Starstruck

Everything About Fiction You Never Wanted to Know.

Starstruck originated as an early 1980s stage production and spawned Comic Books and later audio dramas. It pastiches Space Opera with a healthy admixture of Soap Opera set in "Anachera", a time period where no particular power bloc holds sway. At no point does the narrative spoonfeed its audience, expecting it to keep track of the various allusions, plot twists and multiple layers of meaning. Apart from that, it has a dense visual style, as well. It rivals (if not exceeds) Watchmen in terms of complexity and intricate World Building.
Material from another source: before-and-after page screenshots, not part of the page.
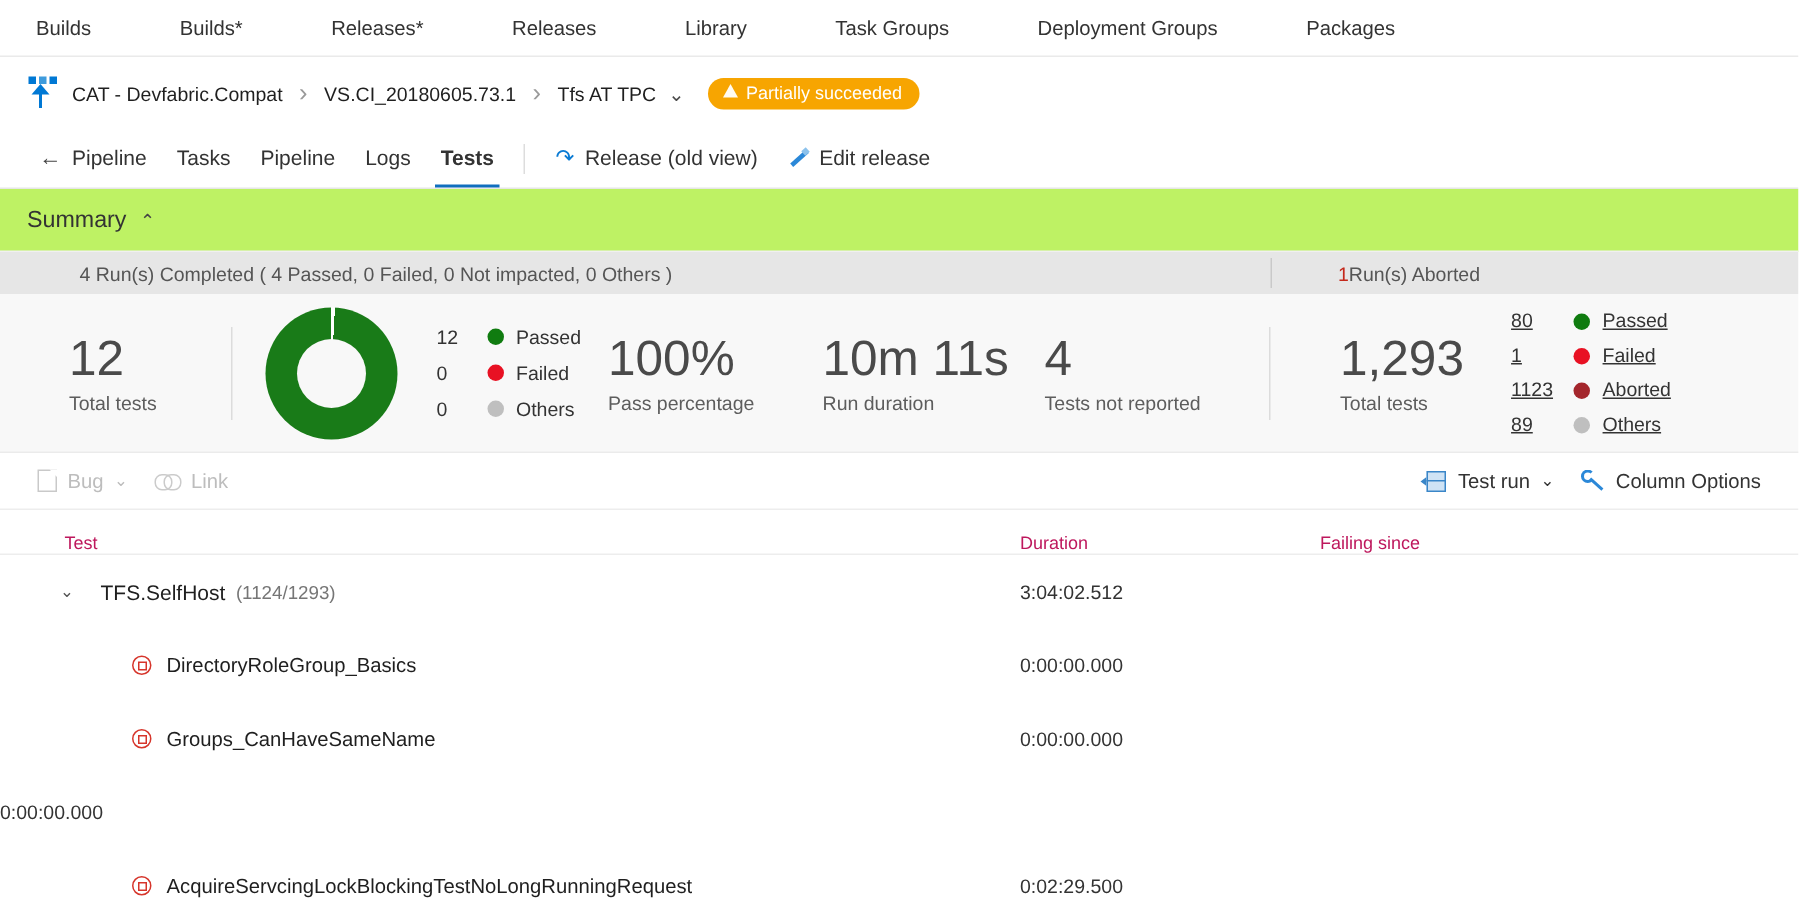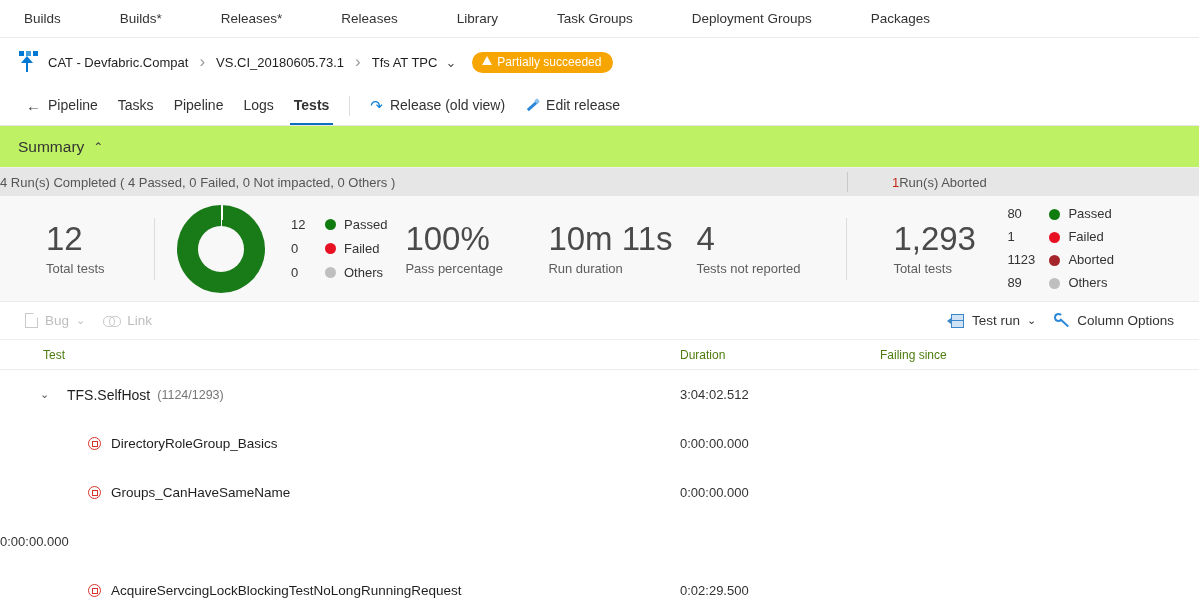"4 Run(s) Completed ( 4" .runbar .left { padding-left: none -> 53px }
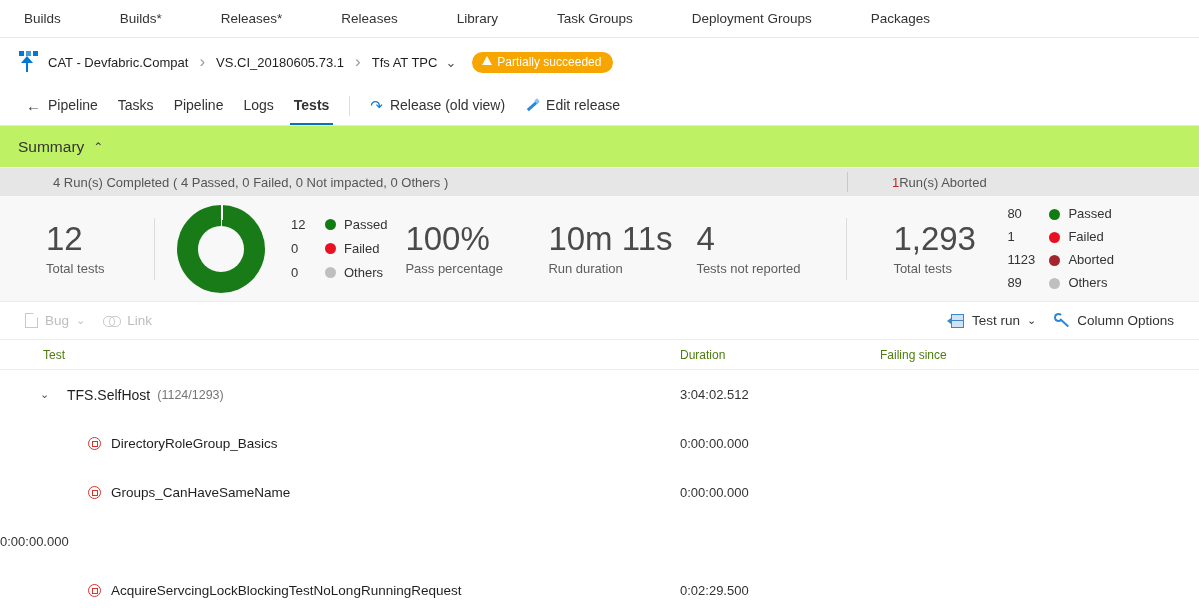"80" div.legend { text-decoration: none -> underline }
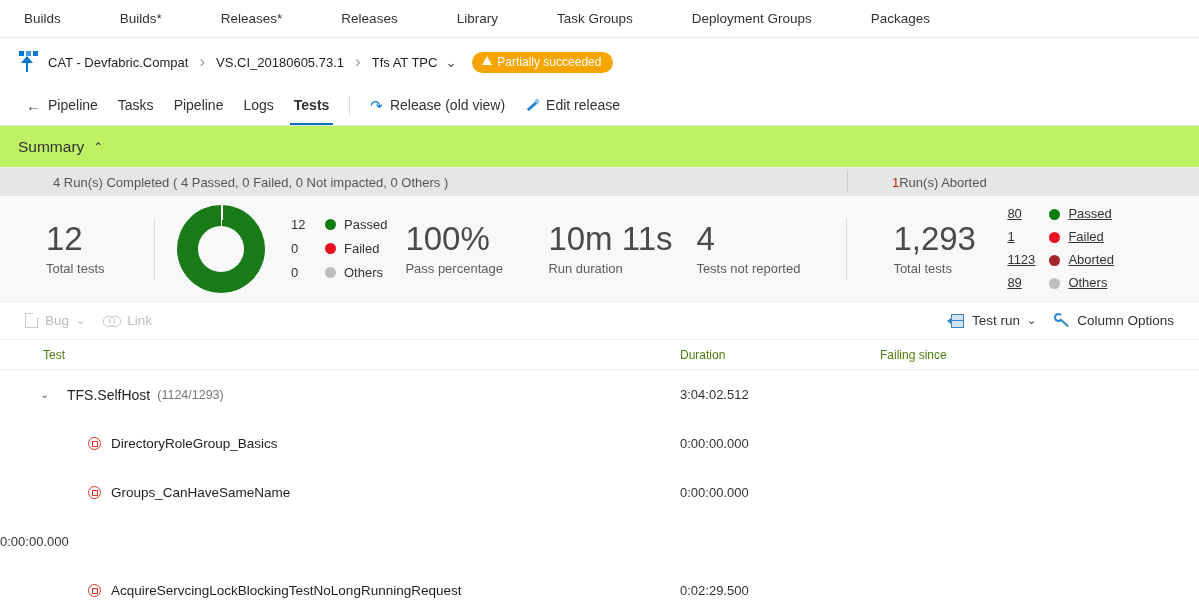"Test" .thead { align-items: center -> flex-end; color: #4d7c0f -> #be185d }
For the Disney Channel Original Movie, see Starstruck.


Tropes used in Starstruck include:
  • Action Girl: Brucilla the Muscle, Galatia-9.
  • Alternative Calendar: The series takes place in (or shortly after) the first hundred years of "Anachera", so-named because of the lack of any one authority.
  • After the End: By the time Starstruck takes place, a Nuclear War literally blew up half the planet. (Remember, the original comics came out in the '80s.)
  • Anachronism Stew: The "production design" of the comic's clothes, technology and seetings mixes the present day, a Raygun Gothic Retro Universe look and high tech and futuristic, with a dash of Art Nouveau, giving it a unique look.
  • The Chessmaster: Frankly, a big hunk of the cast, including (but not limited to) Glorianna of Phoebus, Ronnie Lee Ellis, Verloona...
  • Complete Monster: Verloona Ti, the Baron of Bajar.
  • Eagle Land: From what little we see of it, the surviving half of Earth resembles the stereotypical "Eagleland".
  • Earth All Along: A particular planet gets mentioned a number of times without any reference to its former name of Earth. (But then, half of its landmass went ka-boom long ago.)
  • Future Slang: "Boot" for fuck. (Incidentally, "art" has turned into a literal dirty word.)
  • Holographic Terminal: Pretty much ubiquitous to The Verse. Quite prescient, too, seeing as the first comics came out in the early '80s. (But Blakes Seven had them, too.)
  • Ridiculously-Human Robots: Averted in the case of the Erotica Anne dolls (they look human, but don't have independent thought).
  • Robot Girl: The Erotica Anne series.
  • Scenery Porn: Present on pretty much every page.
  • Souvenir Land: The Anarchera era has its own cross between Dale Carnegie and Walt Disney, with his own theme park.
  • Eager Young Space Cadet: The young Brucilla in the Americadian Space Brigade. (Actually played straight for once, or at least as straight as Starstruck plays anything.)
  • Stylistic Suck: The Purple Prose (and title) of Ronnie Lee Ellis' Hugo Award-winning Mind Spiders from the Planet Xenon.
  • Too Good to Last: The Marvel Comics continuation of the original comic and the Dark Horse reprint/expansion did not last long.
  • Used Future: Even in the distant future, a bohemian writer's living room looks pretty much like a bohemian writer's living room.
  • What Do You Mean It's Not Heinous??: The young Galatia-9 gets given a hefty prison sentence for her graffiti poetry. However, her half-sister sets her up to get an even longer sentence.
  • The Woobie: Kalif, the young Galatia-9, Dwanyunn.